TASK OBJECTIVE:
Restate the entries below exactly. Images are not part of the copy.

Change listing data:

□ □ □ □ □

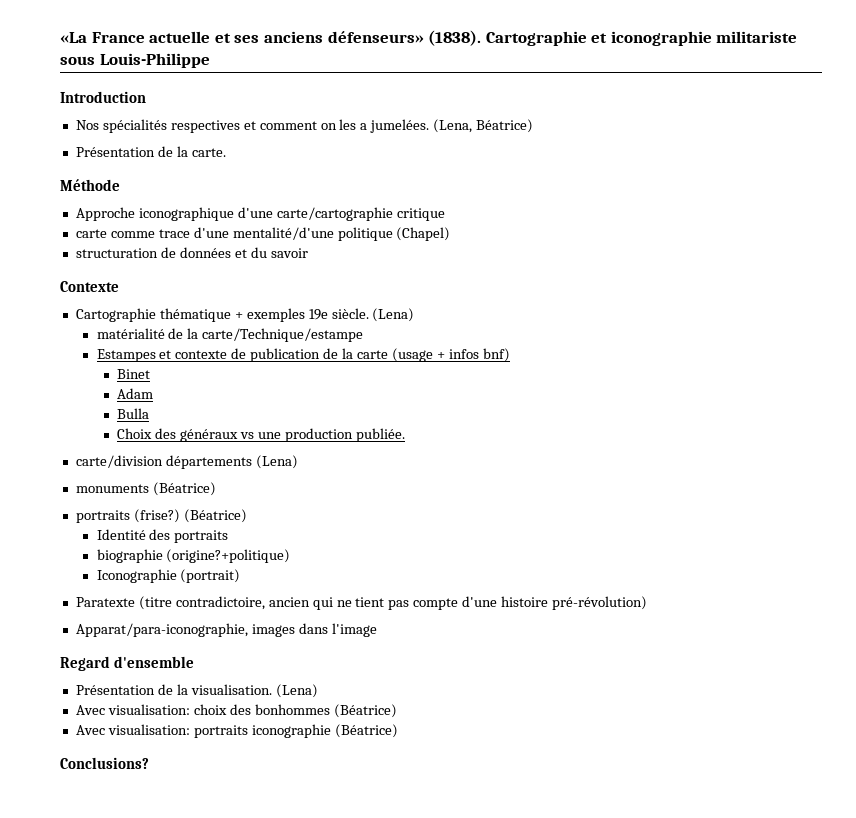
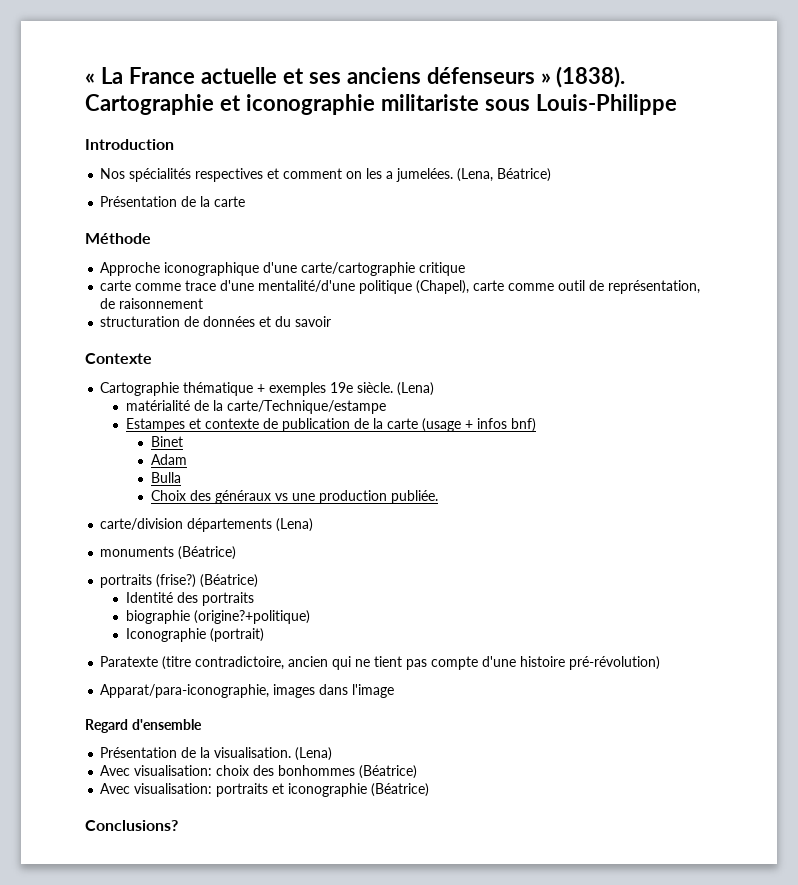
- «La France actuelle et ses anciens défenseurs» (1838).
+ « La France actuelle et ses anciens défenseurs » (1838).
- Présentation de la carte.
+ Présentation de la carte
- carte comme trace d'une mentalité/d'une politique (Chapel)
+ carte comme trace d'une mentalité/d'une politique (Chapel), carte comme outil de représentation, de raisonnement
- Avec visualisation: portraits iconographie (Béatrice)
+ Avec visualisation: portraits et iconographie (Béatrice)

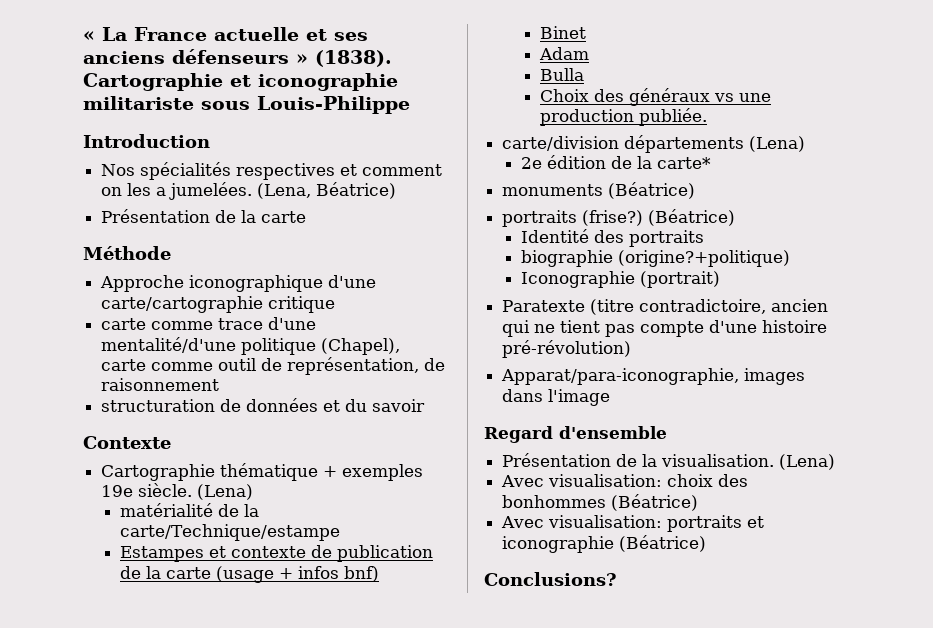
+ 2e édition de la carte*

□ □ □ □ □

EXERCISE SOLUTION:
- «La France actuelle et ses anciens défenseurs» (1838).
+ « La France actuelle et ses anciens défenseurs » (1838).
- Présentation de la carte.
+ Présentation de la carte
- carte comme trace d'une mentalité/d'une politique (Chapel)
+ carte comme trace d'une mentalité/d'une politique (Chapel), carte comme outil de représentation, de raisonnement
- Avec visualisation: portraits iconographie (Béatrice)
+ Avec visualisation: portraits et iconographie (Béatrice)

+ 2e édition de la carte*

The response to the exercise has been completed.